It has several distinct regions from tropical wetlands and waterfalls in the north to semi arid deserts in the south.
Darwin is the capital city and is a good base from which to tour the “top end.”
Darwin itself is a vibrant cosmopolitan city with a strong Asian influence, the top end of the Territory is closer to Asia than to the major cities in the south of the country.
There usually is no shortage of quality accommodation for all budgets from 5 star to backpackers.
Darwin sits on a beautiful harbor and it makes a wonderful backdrop for the many fine restaurants that sit by the harbor, serving locally caught seafood and locally grown produce.
Stokes Hill wharf, the Darwin waterfront precinct, Cullen bay, the Sailing and Trailer Boat Clubs, Char, Pee Wees, and the Cornucopia are just a few that can tempt your palate.
Whilst in Darwin, let it be your tourism hub:
· take a cruise on the harbor,
· take a day or half day fishing charter,
· investigate the underground oil tunnels built to store fuel during the Second World War,
· visit the East Point War Museum,
· check out the Mindil Beach Markets (during the dry season May to October),
· take a day trip to the Tiwi Islands were the locals will share their culture and art,
· visit the Territory Wildlife Park and nearby Berry Springs Reserve
· and the Jumping Crocodiles on the Adelaide River.
Below Brutus 5.5 metres long, photo by Katrina Bridgeford, Northern Territory News.
More tourism attractions are in Darwin or just a short drive from Darwin if you have your own vehicle, and if not, there are many tour groups offering day trips.

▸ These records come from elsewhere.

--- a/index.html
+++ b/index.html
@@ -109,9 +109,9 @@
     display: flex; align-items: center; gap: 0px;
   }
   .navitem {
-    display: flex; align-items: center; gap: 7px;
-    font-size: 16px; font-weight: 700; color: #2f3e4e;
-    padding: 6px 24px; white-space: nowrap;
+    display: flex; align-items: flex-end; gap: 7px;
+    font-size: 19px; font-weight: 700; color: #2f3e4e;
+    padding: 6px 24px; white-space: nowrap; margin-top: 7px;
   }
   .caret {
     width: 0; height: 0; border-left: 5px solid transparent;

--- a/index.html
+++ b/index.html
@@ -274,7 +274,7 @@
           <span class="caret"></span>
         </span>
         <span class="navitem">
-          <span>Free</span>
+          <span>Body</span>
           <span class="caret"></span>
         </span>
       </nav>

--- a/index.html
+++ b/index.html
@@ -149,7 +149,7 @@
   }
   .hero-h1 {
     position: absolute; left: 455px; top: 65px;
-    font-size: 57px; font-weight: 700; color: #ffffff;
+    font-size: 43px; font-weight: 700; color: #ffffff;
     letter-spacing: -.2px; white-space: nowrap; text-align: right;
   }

If you wish to venture a little further Litchfield National Park is just 100 kilometers from Darwin.
There are the spring fed waterfalls and plunge pools at Florence, Wangi and Tolmer Falls.
Abundant wildlife and the magnetic termite mounds that are aligned north to south and look like head stones as well as many other distinct mounds to other ants.
Litchfield can be a quick day trip or and extended stay and can be self drive or visited with a tour group.
There are camping facilities in the park and hotels in the town of Batchelor for overnight stays with hundreds of varieties of parrots and other birds.
Kakadu National Park is a World Heritage Listed National Park and only three hours drive from Darwin.
It is the largest National Park in Australia.
If you don’t have transport there are many guided tours operating out of Darwin and several rental car companies accepting most foreign driving licenses.
Tour guides man all the major sites during the peak tourist season.
In providing a great site for tourism there is a charge to enter the park for International and Interstate visitors.
The park pass costs $25 for one to 14 consecutive days.
There are waterfalls and pristine pools, rugged escarpments and gorges, wetlands abundant with plant and wild life and beautiful pristine scenery.
You can take a Wildlife Cruise on Yellow Waters Billabong, spot a Crocodile and birdlife or a scenic flight over the spectacular gorges and scenery.
Yellow waters and the rivers in Kakadu are also great fishing spots with the favorite game and eating fish being barramundi.
Kakadu also contains some of the best examples of Aboriginal Rock Art in the world.
Some as old as 50,000 years at Nourlangie Rock and Ubir.
There is also a Uranium mine in Kakadu and the town of Jabiru services the mining industry and the tourist industry.
The Holiday Inn Gagudji Lodge in Jabiru is a three and a half star hotel.
There are also many other lodges and camp grounds for tourists in Kakadu where you may stay whilst visiting the Park.